A structured set of objections, weighed in public.

Desk editor's note, referee report, simulated authors' rebuttal, and a circularity audit. Tearing a paper down is the easy half of reading it; the pith above is the substance, this is the friction.

Desk Editor's Note private letter to a colleague

The paper proves Domination-Avoiding agents avoid IESDS strategies in any game and claims this blocks collusion, but the market application may need an extra step since collusive prices often survive IESDS in Bertrand settings.

read the letter

The core contribution is a general theorem: Domination-Avoiding agents, which include all mean-based learners and internal-regret minimizers, jointly play strategies eliminated by iterated elimination of strictly dominated strategies with probability approaching zero in any finite game. The authors also show that plain external-regret minimizers can still collude in the Calvano-style pricing market. This is a clean formal extension beyond the usual regret bounds.

The general result on dominated strategies looks like the strongest part. It gives a broader class than prior work and applies to any game, not just the market model. That is useful on its own.

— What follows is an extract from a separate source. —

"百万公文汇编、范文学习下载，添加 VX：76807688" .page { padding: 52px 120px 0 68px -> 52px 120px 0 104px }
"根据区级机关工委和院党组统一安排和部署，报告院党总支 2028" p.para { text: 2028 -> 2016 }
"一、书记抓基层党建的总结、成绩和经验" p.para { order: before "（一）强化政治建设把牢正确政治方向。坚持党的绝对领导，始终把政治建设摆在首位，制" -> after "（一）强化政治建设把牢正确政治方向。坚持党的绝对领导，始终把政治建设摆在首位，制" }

The soft spot is the jump from the general theorem to the specific claim that these agents cannot collude in the pricing game. In standard discrete Bertrand models the monopoly price is rationalizable, so it survives IESDS. If the non-collusion proof simply invokes the general theorem without showing that any sustained collusive path must use an eliminated strategy, or without a separate market argument, then the implication does not go through. The abstract does not spell out that extra step, and the stress-test concern lands on the material given.

This is for people working on learning dynamics in games or on design criteria for AI pricing agents. The formal guarantee is worth a serious referee even if the market conclusion needs tightening or an additional lemma. I would send it to review.

Referee Report

1 major / 0 minor

Summary. The manuscript proves that external-regret-minimizing agents can collude in a Bertrand-style pricing market. It defines a broader class of Domination-Avoiding agents (containing all mean-based agents and all internal-regret minimizers, plus Multiplicative-Weights with variable rates and contextual variants) that provably do not collude in such markets. Separately, it shows that in any game these agents jointly play strategies eliminated by iterated elimination of strictly dominated strategies (IESDS) with probability approaching zero.

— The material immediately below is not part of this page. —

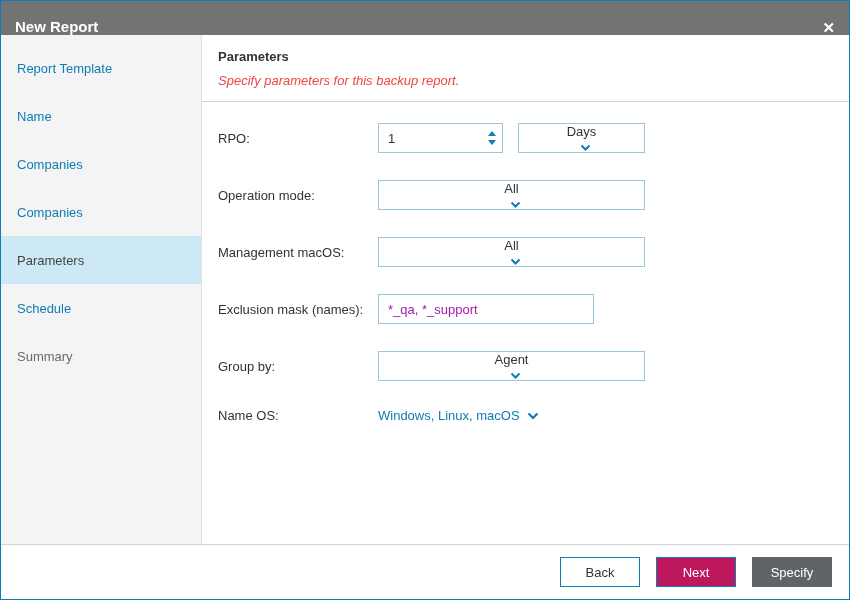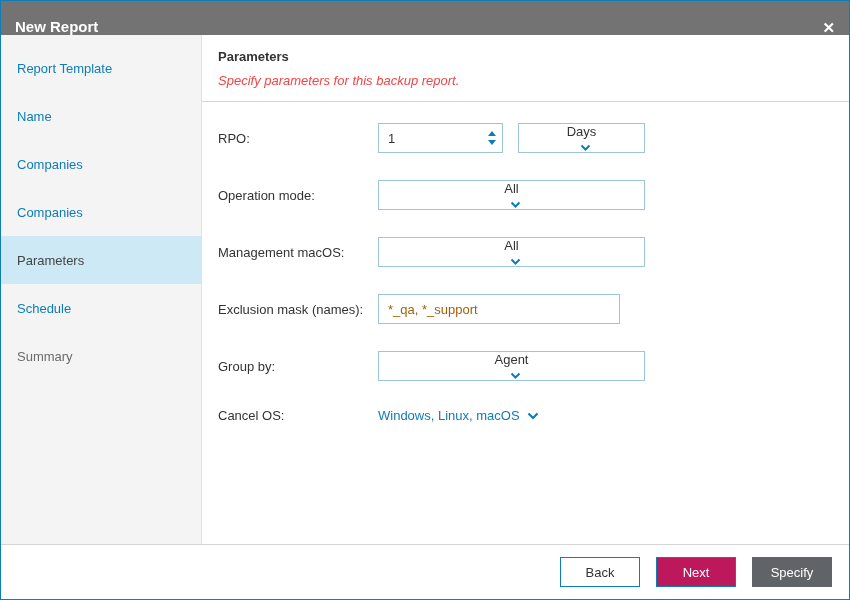"*_qa, *_support" .text-input { color: #a16207 -> #a21caf; width: 242px -> 216px }
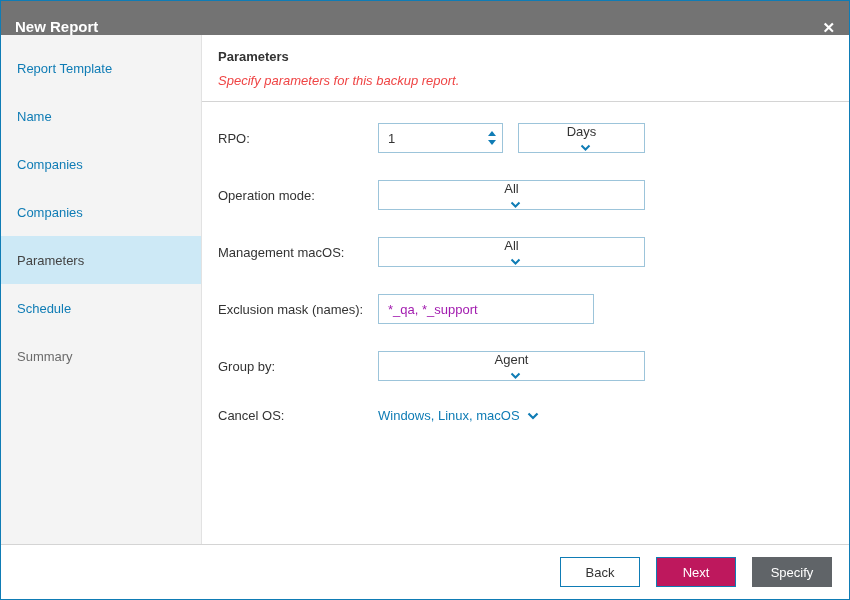"Cancel OS:" span.row-label { text: Cancel -> Name }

Significance. If the proofs hold, the result supplies a clean theoretical demarcation between classes of no-regret learners that can and cannot sustain collusion, directly addressing the empirical collusion observed with Q-learning and LLMs. The general game-theoretic guarantee on avoidance of IESDS strategies is a potentially useful contribution to the literature on learning in games.

major comments (1)

[market non-collusion argument (following the general theorem)] The central non-collusion claim for the market model rests on the general IESDS-avoidance theorem. In standard discrete Bertrand pricing games the monopoly (collusive) price is typically rationalizable and survives IESDS. The manuscript must therefore contain an explicit additional step showing that any sustained collusive path requires positive probability on an IESDS-eliminated action; if the market result is obtained simply by invoking the general theorem, the implication is incomplete.

Simulated Author's Rebuttal

1 responses · 0 unresolved

We thank the referee for the careful reading and for identifying a point that requires clarification in the connection between our general result and the market application.

read point-by-point responses

Referee: [market non-collusion argument (following the general theorem)] The central non-collusion claim for the market model rests on the general IESDS-avoidance theorem. In standard discrete Bertrand pricing games the monopoly (collusive) price is typically rationalizable and survives IESDS. The manuscript must therefore contain an explicit additional step showing that any sustained collusive path requires positive probability on an IESDS-eliminated action; if the market result is obtained simply by invoking the general theorem, the implication is incomplete.

Authors: We agree that the general IESDS-avoidance theorem by itself does not rule out collusion if collusive prices survive IESDS. The manuscript's market non-collusion claim therefore requires an explicit additional argument establishing that any sustained collusive path in the discrete Bertrand model places positive limiting probability on an IESDS-eliminated action. We will add this step as a dedicated lemma in the market section of the revised manuscript. revision: yes

Circularity Check

0 steps flagged

No significant circularity; formal definition and proof chain is self-contained

full rationale

The paper defines a new class (Domination-Avoiding agents) and states two theorems: (1) external-regret minimizers can collude and (2) the larger class provably avoids IESDS-eliminated strategies in any game (hence does not collude in the market model). These are presented as formal results derived from the definition rather than from any fitted parameter, self-referential renaming, or load-bearing self-citation chain. No equation or step reduces the claimed non-collusion result to the input definition by construction; the derivation remains a standard mathematical argument from stated assumptions to conclusions.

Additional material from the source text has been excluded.